Detected change data
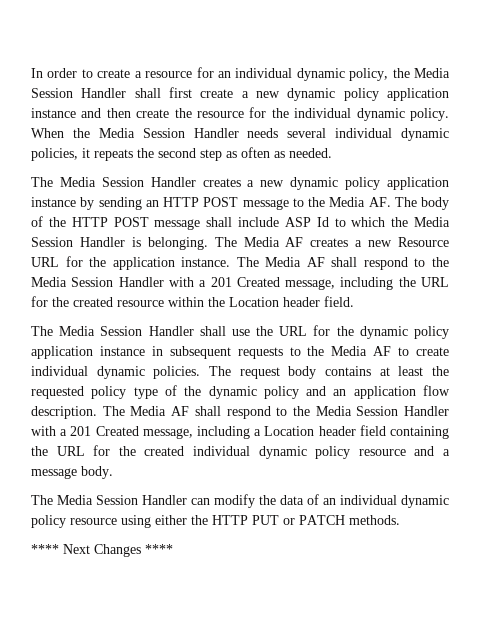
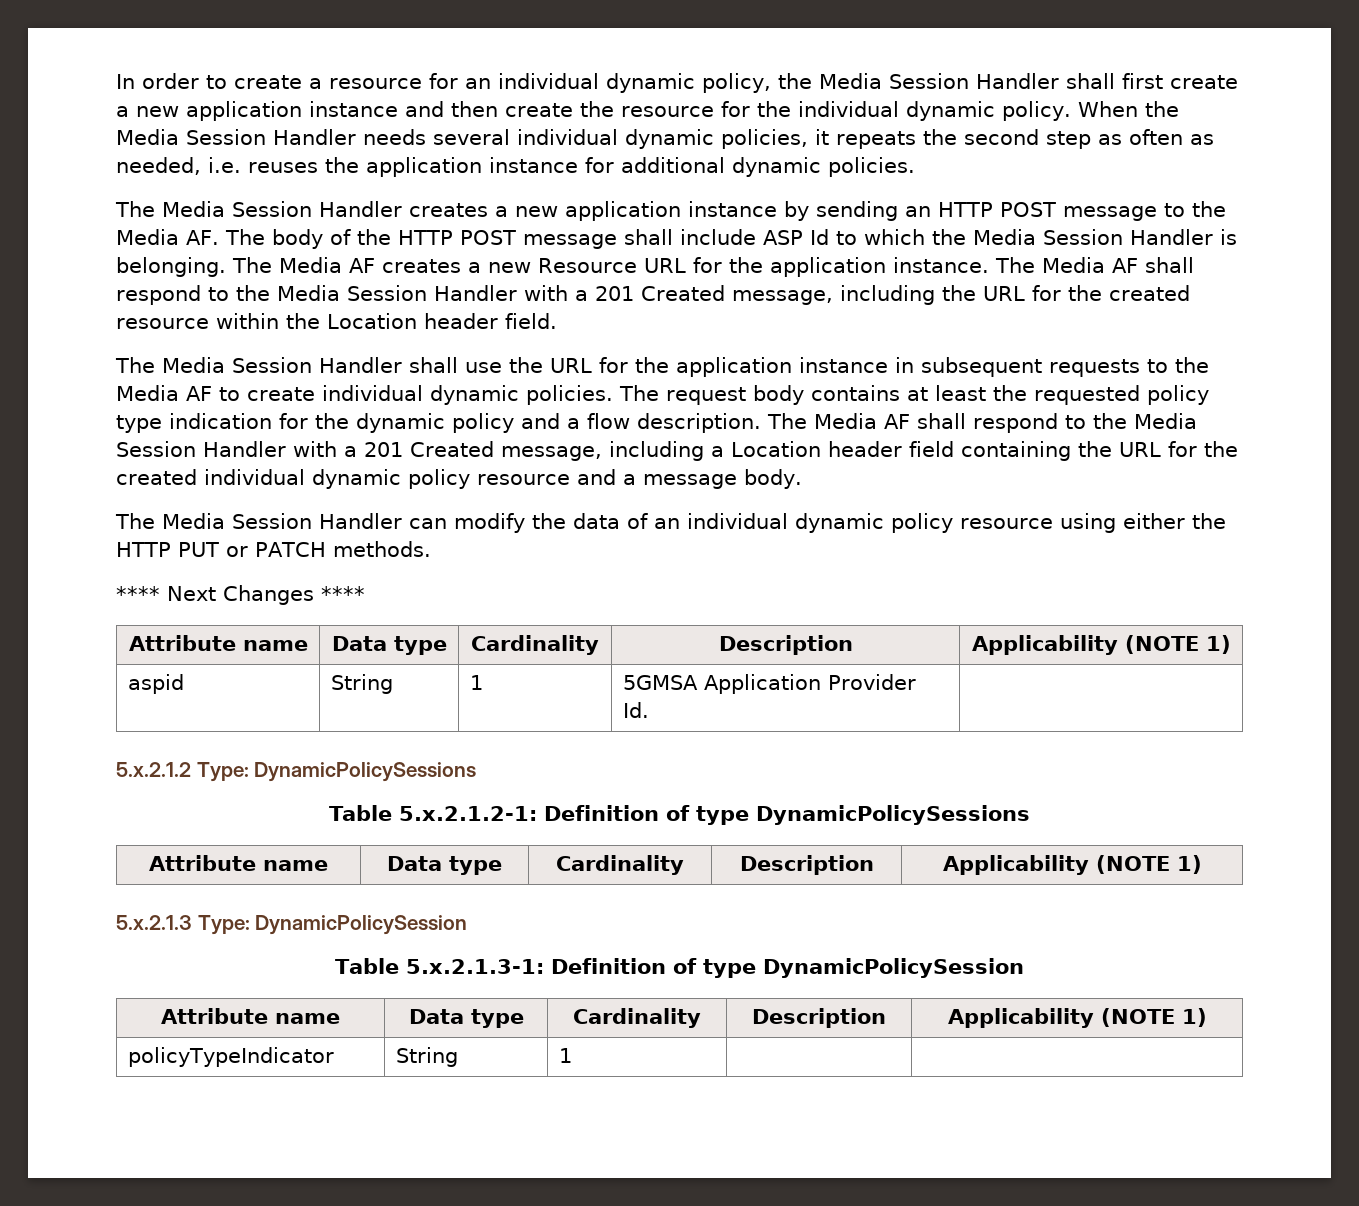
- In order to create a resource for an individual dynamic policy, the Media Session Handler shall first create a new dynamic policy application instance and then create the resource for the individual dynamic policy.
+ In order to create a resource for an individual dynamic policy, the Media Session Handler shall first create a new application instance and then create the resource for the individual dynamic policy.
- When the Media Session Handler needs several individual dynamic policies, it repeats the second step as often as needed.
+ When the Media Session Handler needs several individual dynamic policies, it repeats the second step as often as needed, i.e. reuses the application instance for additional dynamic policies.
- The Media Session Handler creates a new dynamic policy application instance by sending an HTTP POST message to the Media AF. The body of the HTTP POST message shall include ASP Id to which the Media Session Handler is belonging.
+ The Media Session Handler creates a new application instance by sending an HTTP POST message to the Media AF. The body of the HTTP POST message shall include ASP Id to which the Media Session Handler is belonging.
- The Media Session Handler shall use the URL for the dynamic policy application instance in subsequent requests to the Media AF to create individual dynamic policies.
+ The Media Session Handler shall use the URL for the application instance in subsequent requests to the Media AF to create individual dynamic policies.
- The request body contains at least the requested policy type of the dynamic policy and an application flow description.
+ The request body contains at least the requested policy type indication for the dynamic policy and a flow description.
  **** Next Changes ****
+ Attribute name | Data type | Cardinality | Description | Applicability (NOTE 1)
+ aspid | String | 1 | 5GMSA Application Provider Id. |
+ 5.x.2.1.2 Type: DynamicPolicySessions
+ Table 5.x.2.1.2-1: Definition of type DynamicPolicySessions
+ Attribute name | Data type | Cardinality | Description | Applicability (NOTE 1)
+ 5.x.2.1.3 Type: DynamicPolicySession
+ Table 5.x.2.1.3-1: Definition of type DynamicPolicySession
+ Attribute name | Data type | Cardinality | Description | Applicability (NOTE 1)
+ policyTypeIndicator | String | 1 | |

* _TASK INSTRUCTIONS_
Pictures are to be left out, and the lines from the beginning of the records through the line with "- When the Media" are to be printed exactly, with nothing added.

* _SOLUTION BELOW_
- In order to create a resource for an individual dynamic policy, the Media Session Handler shall first create a new dynamic policy application instance and then create the resource for the individual dynamic policy.
+ In order to create a resource for an individual dynamic policy, the Media Session Handler shall first create a new application instance and then create the resource for the individual dynamic policy.
- When the Media Session Handler needs several individual dynamic policies, it repeats the second step as often as needed.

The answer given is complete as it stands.